Rent/lease vs. buy/own
Money is nearly always a limiting factor when starting any kind of business. In addition to the franchise fee and build-out costs, new businesses take time to turn a profit and need a cash cushion to keep afloat until they begin to show a profit. That's a strong reason to consider renting when you start out: it reduces your risk by not locking you into monthly payments on a property. How do you know a site will work until you've tried it for three or six months or longer? Leasing with an option to buy could work, but many advise not to buy until you have a greater level of certainty about the profit the business will generate. All circumstances are different. Tax considerations could come into play as well.
Build or existing unit?
In the case of standalone concepts, it's less expensive to take over or move into an existing unit than to build a new one from the ground up. Some franchisors may stipulate that you build a new unit, but at this stage (signed franchise agreement) you will know this. In the boom years preceding the subprime recession, it was a seller's market for real estate. After the economy tanked, the pendulum swung quickly, opening up many "A" locations and great deals on rents, tenant improvements, and more. Today competition for the most desirable spaces has heated up again.
Negotiating with landlords
Landlords negotiate leases and rents for a living. Do you? That's why it's smart to find some help, from your franchisor, a real estate professional, or both. It's also wise to shop several sites to give you an idea of prices, terms, fees, and what is and is not negotiable in your territory. You'll also learn a lot as you speak with different landlords and shopping center managers, which will serve you well in your next negotiation.
Brokers, agents, and attorneys
As noted, you're new to this game. Hire a professional to help you get the best deal — and to avoid getting taken for a ride. Brokers or real estate agents should have local experience and connections. They should know something about franchising if possible, and ideally about your industry. (Caution: Some local brokers work for the landlords, not you.) And before signing any lease or contract, run it past an attorney who understands franchising and knows the territory.

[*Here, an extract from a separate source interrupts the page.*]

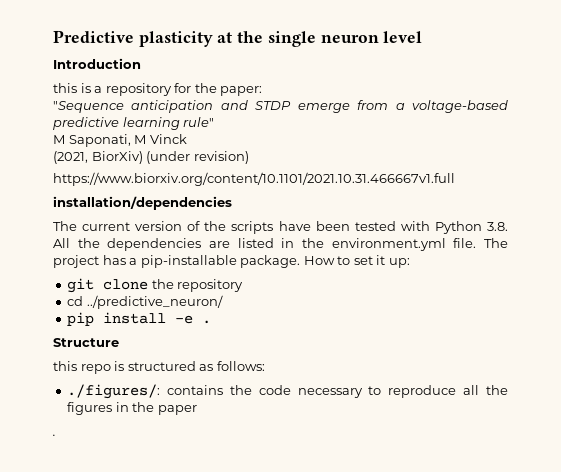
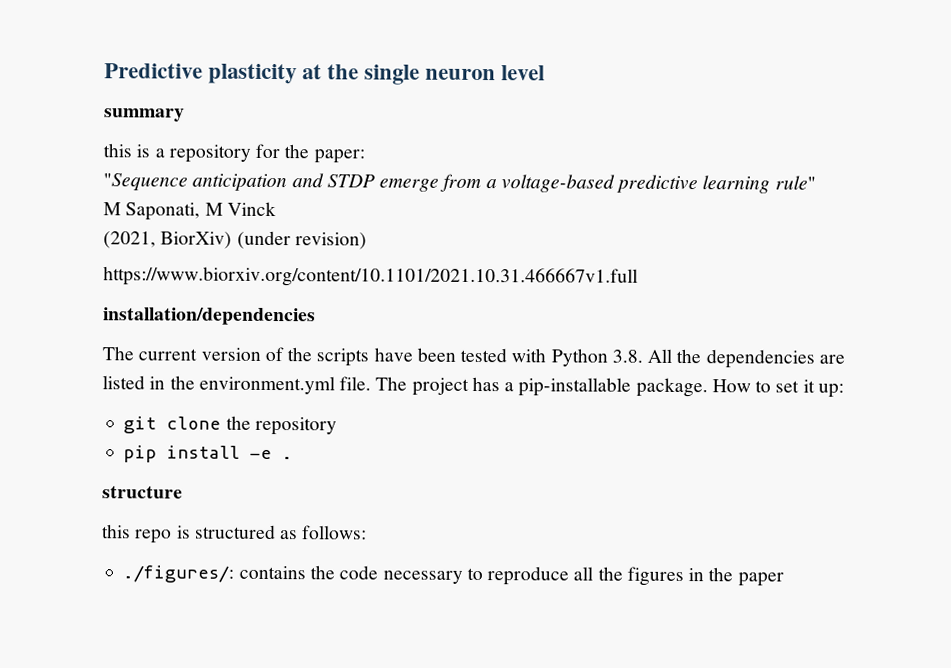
[53,58,141,69] Introduction -> [104,108,185,122] summary
[67,295,223,309] // cd ../predictive_neuron/ -> (337, 426) none
[53,338,119,347] Structure -> [102,485,183,499] structure
[53,434,56,436] // . -> (784, 579) none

You've found an underserved area just clamoring for your product or service, and are eyeing what appears to be a prime site. Now it's time to start asking questions:
What's nearby in terms of other retail? Is there critical mass to draw customers to the neighborhood, or will you a sole destination for the foreseeable future? It's good to get in early, but can you afford to wait for the neighborhood to develop?
Or perhaps you've found a gold mine of customers but it's not a residential area and there's no public transportation. How will your employees get to and from work? Will they put up with a long commute if they can get the same minimum wage where they live?
Things change: Check with local and state officials on any plans for future development. Traffic patterns may be ideal today, but will they remain so? Ask local, regional, and state planners if changes are afoot in the coming years. Will a major road reconstruction cut off access to your front door? Will nearby streets go one-way and reduce your critical drive-thru traffic? Conversely, is there a project in the works that could increase your traffic? Look ahead as best you can for the duration of your lease. Unexpected changes could make or break you.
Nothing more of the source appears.